I supposed I’ve been paying attention to my human neighbors this year more than ever because during the pandemic, I’ve been home instead of traveling. We talk more over fences or from opposite sidewalks. We have smiling eyes at the grocery store. I started noticing my tree neighbors more, too. Early this spring, my husband said maybe we should cut our lilac down. But in May, after the elm was gone, the lilac rallied, growing the fullest, most luscious blooms she’s ever produced. One flowery branch hung over the walk, asking to be noticed, acknowledged. She threw her purply-white scent everywhere, drenching us with love. “She’s trying so hard,” I said to my husband. “This year of all years, she’s working to overcome the disease and share her beauty.” Instead of cutting her down, we watered her every day and lovingly spoke to her.

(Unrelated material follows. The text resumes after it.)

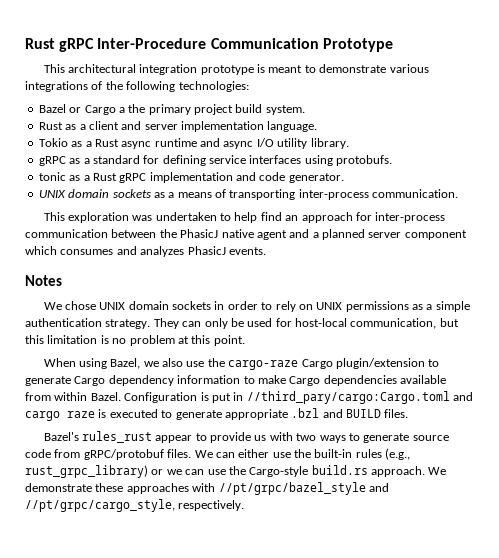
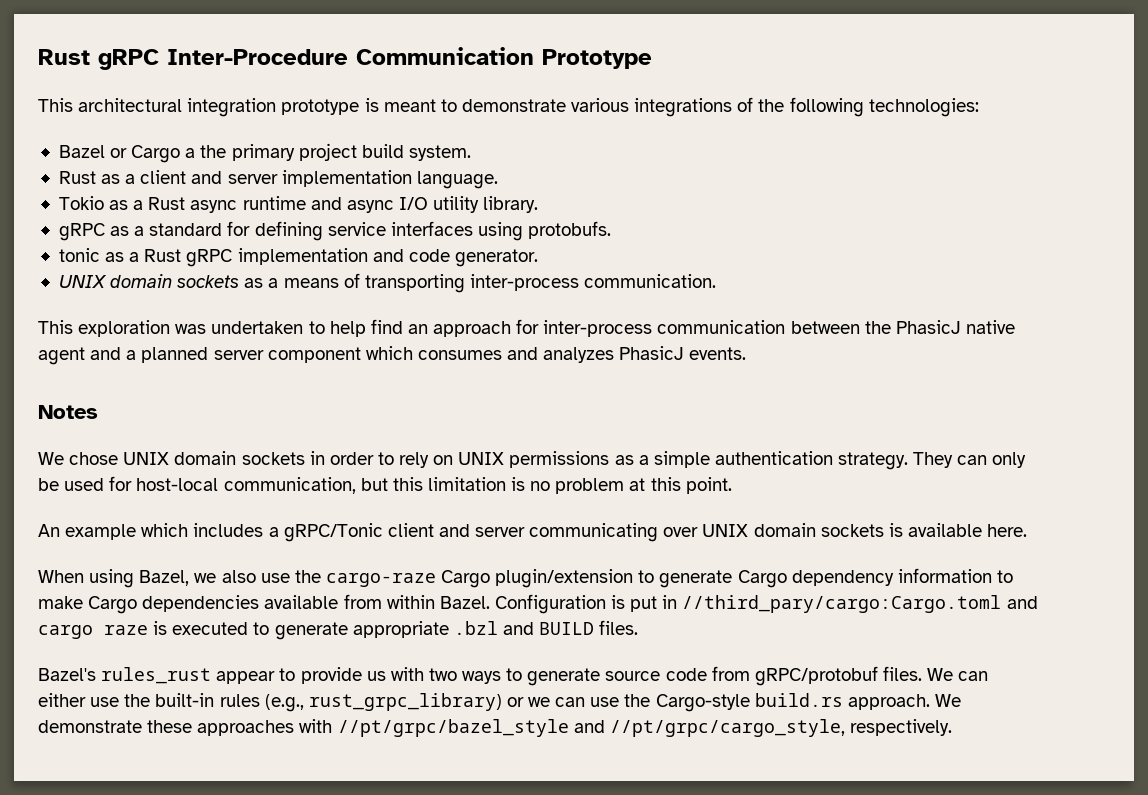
+ An example which includes a gRPC/Tonic client and server communicating over UNIX domain sockets is available here.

I didn’t make the connection between the elm and the lilac until later, that they may have shared a sickness. I somehow forgot how interconnected we all are. I didn’t consider what I already knew, that enormous mycorrhizal networks exist between neighboring trees. I’d learned this from a documentary called The Mother Tree Project. Through mycelium or fungal systems under the Earth, trees interact with their neighbors, and it seems they do a better job than humans at this. They share resources, help seedlings grow, and alert each other to threats. They don’t view one another as individuals who are competitors for resources but as communal kin–maples, lindens, magnolias, elms, lilacs, and an ancient bur oak–a diverse collectivity.